* _SUPPLIED DATA_:
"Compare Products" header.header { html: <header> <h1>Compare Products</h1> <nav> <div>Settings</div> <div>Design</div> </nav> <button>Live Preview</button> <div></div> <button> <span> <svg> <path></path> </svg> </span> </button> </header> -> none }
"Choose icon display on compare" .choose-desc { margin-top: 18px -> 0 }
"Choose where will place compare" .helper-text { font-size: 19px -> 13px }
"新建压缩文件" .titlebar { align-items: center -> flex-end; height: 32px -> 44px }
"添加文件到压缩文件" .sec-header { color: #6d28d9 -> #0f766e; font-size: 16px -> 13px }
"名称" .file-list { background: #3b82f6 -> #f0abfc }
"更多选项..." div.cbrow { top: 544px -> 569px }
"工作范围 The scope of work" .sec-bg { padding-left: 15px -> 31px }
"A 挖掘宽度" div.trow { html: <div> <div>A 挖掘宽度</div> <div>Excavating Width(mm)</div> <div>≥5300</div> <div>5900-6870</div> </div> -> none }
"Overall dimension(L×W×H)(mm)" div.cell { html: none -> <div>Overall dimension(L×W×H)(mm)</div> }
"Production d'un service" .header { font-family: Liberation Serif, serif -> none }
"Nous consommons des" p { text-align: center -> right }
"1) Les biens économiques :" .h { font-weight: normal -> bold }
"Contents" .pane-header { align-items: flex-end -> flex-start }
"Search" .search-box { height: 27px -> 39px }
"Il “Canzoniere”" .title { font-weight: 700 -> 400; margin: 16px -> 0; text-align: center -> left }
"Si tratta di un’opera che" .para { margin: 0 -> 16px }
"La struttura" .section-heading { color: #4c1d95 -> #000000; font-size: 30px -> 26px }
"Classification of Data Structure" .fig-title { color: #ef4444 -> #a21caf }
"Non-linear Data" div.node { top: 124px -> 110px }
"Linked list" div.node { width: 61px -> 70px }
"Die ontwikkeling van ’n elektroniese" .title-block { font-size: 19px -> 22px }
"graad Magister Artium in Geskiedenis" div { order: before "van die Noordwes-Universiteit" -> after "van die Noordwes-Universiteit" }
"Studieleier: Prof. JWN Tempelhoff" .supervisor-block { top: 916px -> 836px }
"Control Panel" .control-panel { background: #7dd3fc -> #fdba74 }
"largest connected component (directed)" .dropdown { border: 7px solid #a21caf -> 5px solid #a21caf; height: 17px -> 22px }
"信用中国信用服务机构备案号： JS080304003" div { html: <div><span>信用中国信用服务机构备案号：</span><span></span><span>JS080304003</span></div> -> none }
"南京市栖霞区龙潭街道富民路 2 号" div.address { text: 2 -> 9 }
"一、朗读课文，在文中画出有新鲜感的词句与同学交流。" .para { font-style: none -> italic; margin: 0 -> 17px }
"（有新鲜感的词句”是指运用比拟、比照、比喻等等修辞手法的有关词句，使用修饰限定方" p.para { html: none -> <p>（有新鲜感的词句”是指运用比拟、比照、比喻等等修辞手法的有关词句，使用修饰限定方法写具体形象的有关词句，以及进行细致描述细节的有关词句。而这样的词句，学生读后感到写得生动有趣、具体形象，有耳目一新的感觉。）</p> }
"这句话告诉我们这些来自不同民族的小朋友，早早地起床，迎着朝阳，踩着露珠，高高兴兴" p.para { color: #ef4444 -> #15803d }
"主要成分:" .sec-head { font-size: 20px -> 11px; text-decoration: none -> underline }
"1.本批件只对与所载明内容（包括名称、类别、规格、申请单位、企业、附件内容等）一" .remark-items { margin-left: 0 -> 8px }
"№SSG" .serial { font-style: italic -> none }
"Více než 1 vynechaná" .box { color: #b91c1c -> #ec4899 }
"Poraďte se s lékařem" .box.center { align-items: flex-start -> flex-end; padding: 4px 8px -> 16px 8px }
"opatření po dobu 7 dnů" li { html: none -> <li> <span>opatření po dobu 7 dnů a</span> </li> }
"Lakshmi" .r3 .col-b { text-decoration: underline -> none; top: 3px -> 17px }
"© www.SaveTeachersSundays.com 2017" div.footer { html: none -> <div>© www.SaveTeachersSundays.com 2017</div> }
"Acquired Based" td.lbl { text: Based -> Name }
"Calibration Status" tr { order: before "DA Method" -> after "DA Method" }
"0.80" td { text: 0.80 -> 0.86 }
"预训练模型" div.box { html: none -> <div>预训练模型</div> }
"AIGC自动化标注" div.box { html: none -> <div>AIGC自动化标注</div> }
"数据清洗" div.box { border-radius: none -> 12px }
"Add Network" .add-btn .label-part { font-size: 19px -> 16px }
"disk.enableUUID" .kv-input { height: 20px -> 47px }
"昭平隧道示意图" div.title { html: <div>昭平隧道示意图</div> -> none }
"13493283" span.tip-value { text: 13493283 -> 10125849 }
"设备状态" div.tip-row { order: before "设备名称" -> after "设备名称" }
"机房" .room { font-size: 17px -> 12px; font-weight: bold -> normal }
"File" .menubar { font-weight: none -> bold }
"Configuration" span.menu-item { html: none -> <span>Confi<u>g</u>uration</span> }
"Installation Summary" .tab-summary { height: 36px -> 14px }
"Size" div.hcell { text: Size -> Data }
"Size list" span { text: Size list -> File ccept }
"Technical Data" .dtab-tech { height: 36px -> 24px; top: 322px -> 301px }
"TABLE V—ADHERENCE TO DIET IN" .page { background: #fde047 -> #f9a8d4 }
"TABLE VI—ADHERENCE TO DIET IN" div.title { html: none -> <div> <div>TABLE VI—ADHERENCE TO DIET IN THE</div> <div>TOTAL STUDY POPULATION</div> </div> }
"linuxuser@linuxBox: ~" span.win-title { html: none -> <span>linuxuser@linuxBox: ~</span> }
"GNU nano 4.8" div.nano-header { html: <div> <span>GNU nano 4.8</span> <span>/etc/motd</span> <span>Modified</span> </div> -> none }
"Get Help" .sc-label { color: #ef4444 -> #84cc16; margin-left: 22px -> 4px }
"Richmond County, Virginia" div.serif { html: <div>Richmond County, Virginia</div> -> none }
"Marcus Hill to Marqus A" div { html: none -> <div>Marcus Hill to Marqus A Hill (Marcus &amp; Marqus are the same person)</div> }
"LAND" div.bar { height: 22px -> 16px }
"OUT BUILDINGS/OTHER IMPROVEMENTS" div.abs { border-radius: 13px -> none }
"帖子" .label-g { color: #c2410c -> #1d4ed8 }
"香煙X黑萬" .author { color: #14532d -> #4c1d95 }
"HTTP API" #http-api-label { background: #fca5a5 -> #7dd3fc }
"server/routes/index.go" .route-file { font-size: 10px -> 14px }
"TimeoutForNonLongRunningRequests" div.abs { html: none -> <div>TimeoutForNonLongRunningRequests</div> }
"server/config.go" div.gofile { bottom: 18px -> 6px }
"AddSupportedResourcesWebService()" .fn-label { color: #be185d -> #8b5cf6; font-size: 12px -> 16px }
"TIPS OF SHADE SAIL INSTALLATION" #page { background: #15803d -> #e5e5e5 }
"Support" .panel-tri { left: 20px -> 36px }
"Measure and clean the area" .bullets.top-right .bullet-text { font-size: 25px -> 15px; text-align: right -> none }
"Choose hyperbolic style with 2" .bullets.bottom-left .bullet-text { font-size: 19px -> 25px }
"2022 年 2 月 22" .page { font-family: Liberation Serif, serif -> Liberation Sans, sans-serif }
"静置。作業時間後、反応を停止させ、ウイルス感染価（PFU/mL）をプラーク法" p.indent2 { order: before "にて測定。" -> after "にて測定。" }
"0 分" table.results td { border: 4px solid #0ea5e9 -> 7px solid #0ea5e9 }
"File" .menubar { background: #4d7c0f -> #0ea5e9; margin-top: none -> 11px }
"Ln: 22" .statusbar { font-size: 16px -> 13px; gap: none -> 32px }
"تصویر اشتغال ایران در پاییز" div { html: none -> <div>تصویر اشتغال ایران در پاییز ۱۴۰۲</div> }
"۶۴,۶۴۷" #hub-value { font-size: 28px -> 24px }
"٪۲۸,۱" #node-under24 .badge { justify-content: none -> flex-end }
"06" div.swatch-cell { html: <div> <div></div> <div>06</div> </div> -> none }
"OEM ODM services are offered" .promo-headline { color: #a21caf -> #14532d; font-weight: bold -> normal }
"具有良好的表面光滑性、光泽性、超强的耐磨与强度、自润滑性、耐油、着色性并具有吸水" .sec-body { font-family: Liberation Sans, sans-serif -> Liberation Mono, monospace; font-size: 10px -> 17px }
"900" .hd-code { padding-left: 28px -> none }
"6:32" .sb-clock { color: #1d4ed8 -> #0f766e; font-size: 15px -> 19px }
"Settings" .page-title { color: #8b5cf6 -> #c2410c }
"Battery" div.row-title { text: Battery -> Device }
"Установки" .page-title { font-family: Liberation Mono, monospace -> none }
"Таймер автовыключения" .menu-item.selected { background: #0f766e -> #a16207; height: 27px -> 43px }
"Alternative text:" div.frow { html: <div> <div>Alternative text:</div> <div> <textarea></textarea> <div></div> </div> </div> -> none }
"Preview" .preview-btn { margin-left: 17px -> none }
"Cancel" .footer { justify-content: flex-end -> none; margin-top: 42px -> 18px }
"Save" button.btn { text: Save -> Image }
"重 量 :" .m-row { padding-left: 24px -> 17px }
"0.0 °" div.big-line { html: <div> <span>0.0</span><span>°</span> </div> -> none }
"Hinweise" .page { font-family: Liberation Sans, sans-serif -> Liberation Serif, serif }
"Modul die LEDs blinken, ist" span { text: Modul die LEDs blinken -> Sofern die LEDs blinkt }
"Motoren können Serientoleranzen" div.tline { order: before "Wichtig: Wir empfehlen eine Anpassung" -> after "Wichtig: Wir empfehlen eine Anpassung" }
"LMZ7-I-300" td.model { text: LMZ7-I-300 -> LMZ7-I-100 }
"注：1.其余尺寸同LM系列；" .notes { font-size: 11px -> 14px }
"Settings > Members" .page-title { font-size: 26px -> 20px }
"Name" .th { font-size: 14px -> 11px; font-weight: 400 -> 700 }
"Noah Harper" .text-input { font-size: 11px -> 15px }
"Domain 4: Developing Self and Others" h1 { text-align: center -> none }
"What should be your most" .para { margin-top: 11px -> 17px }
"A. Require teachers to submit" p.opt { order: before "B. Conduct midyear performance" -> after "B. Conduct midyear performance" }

* _WHAT TO DO_:
Look through the data above and return exactly the lines from the one that contains "color: #b91c1c ->" to the one that contains "border-radius: none ->", inclusive, with nothing else.

* _TASK RESULT_:
"Více než 1 vynechaná" .box { color: #b91c1c -> #ec4899 }
"Poraďte se s lékařem" .box.center { align-items: flex-start -> flex-end; padding: 4px 8px -> 16px 8px }
"opatření po dobu 7 dnů" li { html: none -> <li> <span>opatření po dobu 7 dnů a</span> </li> }
"Lakshmi" .r3 .col-b { text-decoration: underline -> none; top: 3px -> 17px }
"© www.SaveTeachersSundays.com 2017" div.footer { html: none -> <div>© www.SaveTeachersSundays.com 2017</div> }
"Acquired Based" td.lbl { text: Based -> Name }
"Calibration Status" tr { order: before "DA Method" -> after "DA Method" }
"0.80" td { text: 0.80 -> 0.86 }
"预训练模型" div.box { html: none -> <div>预训练模型</div> }
"AIGC自动化标注" div.box { html: none -> <div>AIGC自动化标注</div> }
"数据清洗" div.box { border-radius: none -> 12px }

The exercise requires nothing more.